The first approach that we considered was to take a snapshot of the entire memory image once the machine is fully booted. With this file in hand, we could simply reload the image on our next boot. Although this technique sounds elegant and promising, unfortunately, it has many problems. One problem is that consistency cannot be taken for granted. Memory allocation is a very delicate issue, if only one pointer in the kernel space were to be misplaced, the result could be disastrous. In addition, internal variables such as clock counters and random seeds would be rendered completely worthless. Relying on them would have consequential cascading effects which cannot be accurately predicted and protected from. Furthermore, the snapshot of the entire memory image would be quite large in size, making it infeasible to reload. As a result, we did not embark down this lane.

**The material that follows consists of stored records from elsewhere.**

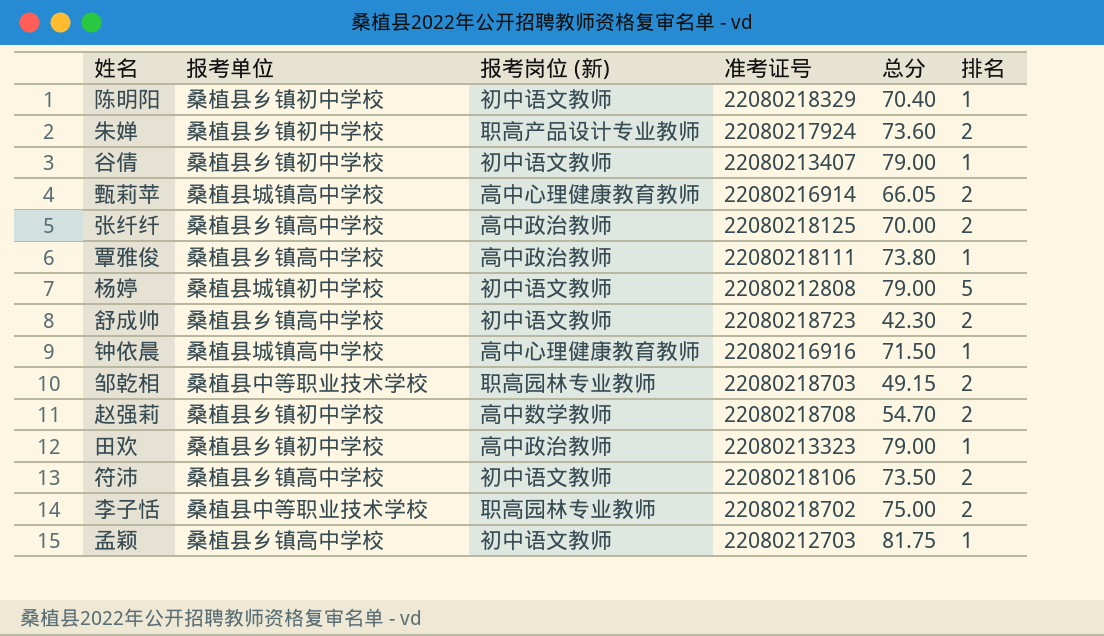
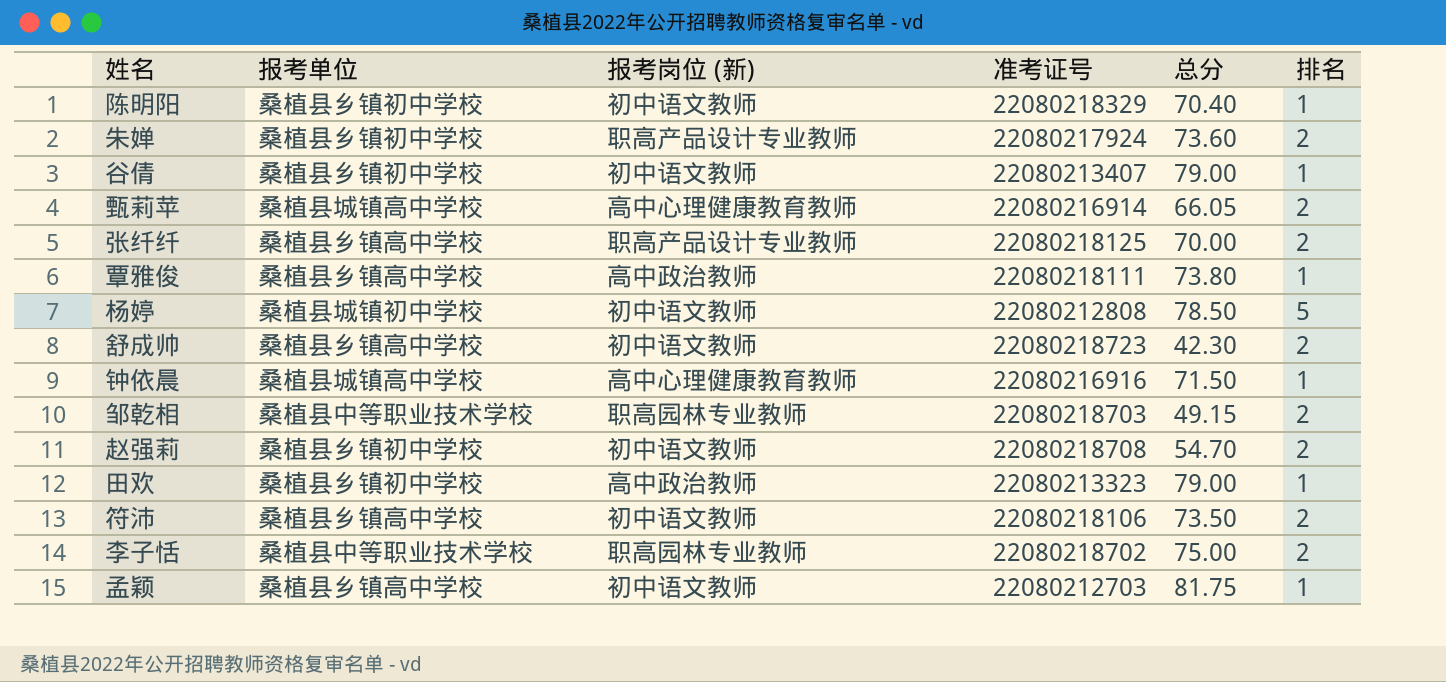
张纤纤 | 报考岗位 (新): 高中政治教师 -> 职高产品设计专业教师
杨婷 | 总分: 79.00 -> 78.50
赵强莉 | 报考岗位 (新): 高中数学教师 -> 初中语文教师

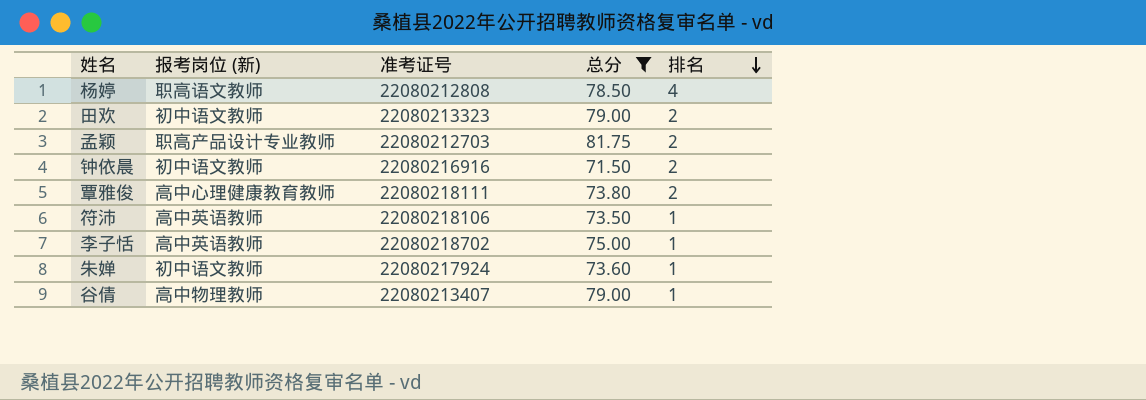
filter: none -> 总分 >= 71.50
row order: none -> 排名 descending
column 报考单位 | position: 2 -> none
杨婷 | 报考岗位 (新): 初中语文教师 -> 职高语文教师
杨婷 | 排名: 5 -> 4
田欢 | 报考岗位 (新): 高中政治教师 -> 初中语文教师
田欢 | 排名: 1 -> 2
孟颖 | 报考岗位 (新): 初中语文教师 -> 职高产品设计专业教师
孟颖 | 排名: 1 -> 2
钟依晨 | 报考岗位 (新): 高中心理健康教育教师 -> 初中语文教师
钟依晨 | 排名: 1 -> 2
覃雅俊 | 报考岗位 (新): 高中政治教师 -> 高中心理健康教育教师
覃雅俊 | 排名: 1 -> 2
符沛 | 报考岗位 (新): 初中语文教师 -> 高中英语教师
符沛 | 排名: 2 -> 1
李子恬 | 报考岗位 (新): 职高园林专业教师 -> 高中英语教师
李子恬 | 排名: 2 -> 1
朱婵 | 报考岗位 (新): 职高产品设计专业教师 -> 初中语文教师
朱婵 | 排名: 2 -> 1
谷倩 | 报考岗位 (新): 初中语文教师 -> 高中物理教师

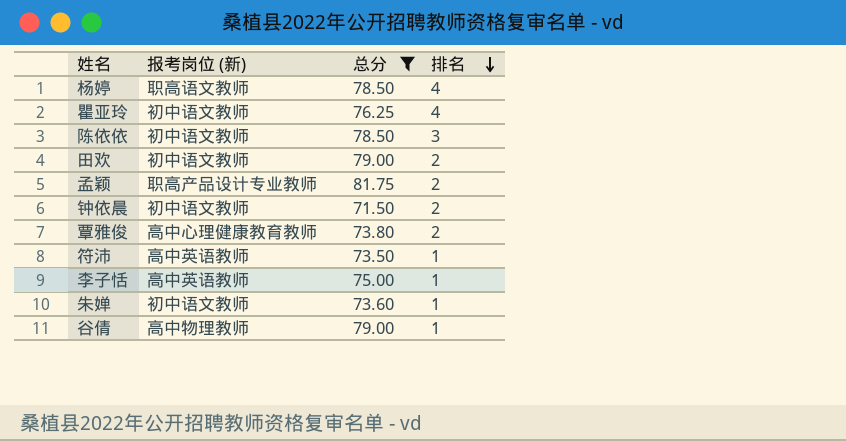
column 准考证号 | position: 3 -> none
row 瞿亚玲: none -> 初中语文教师 | 76.25 | 4
row 陈依依: none -> 初中语文教师 | 78.50 | 3

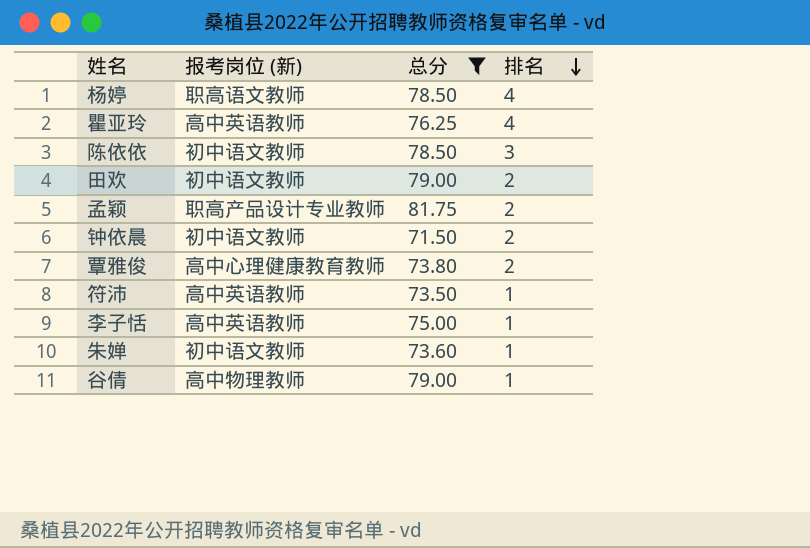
瞿亚玲 | 报考岗位 (新): 初中语文教师 -> 高中英语教师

We then went back to the basics and considered some of the general principles of optimization. The most commonly used trick to speedup an operation often involves replacing those unpredictable dynamic behaviors with static procedures, provided that the faster technique yields the same correct results. There are many applications where performance is gained using this approach. For example, let's compare an array with a linked list. While a linked list gives you flexibility in making run-time decisions, an array operates much better in terms of speed due to its static nature. If performance is the criterion, an array is often preferred over a linked list. C and Java provides another instance of this comparison. Statically compiled programs often run an order of magnitude faster than dynamically interpreted code. With this principle in mind, we returned to our enhancement workshop.

We went into detail and carefully examined the kernel code which probes and attaches SCSI devices during boot-time, hoping to discover areas that we could exploit using our static enhancement process. We installed a recording mechanism to capture the information obtained via expensive dynamic probing. By statically storing these values, we can simulate the same results by replaying the same data in future boots, thus generating a speed boost.

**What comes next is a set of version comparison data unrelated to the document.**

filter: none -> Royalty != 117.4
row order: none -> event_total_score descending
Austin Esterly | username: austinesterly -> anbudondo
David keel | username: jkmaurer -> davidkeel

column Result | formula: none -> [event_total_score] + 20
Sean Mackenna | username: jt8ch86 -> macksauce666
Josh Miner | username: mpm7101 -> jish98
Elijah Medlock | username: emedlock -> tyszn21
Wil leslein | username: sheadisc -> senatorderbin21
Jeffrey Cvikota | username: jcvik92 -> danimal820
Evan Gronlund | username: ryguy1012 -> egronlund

Conceptually this is simple, however, one interesting problem surfaced during the implementation where can we store the acquired data? Since the disk has not yet been fully attached and configured(we are still in the booting stage), there is no easy way for us to write out those values to disk reliably. There are some possible solutions. One answer would be to write directly to the raw disk device, a daunting task that often raises many brows. We also entertained the suggestion of storing our data in the non-volatile PRAM. In the end, we favored a more elegant solution: we stored our data in a set of preallocated kernel buffers. Once the machine is fully booted, they are then retrieved from userland using libkvm. A suite of programs were written to generate C-header files which contains these static assignments. The rest is then elementary these header files get recompiled into the kernel, and we achieve the speedup on the next boot.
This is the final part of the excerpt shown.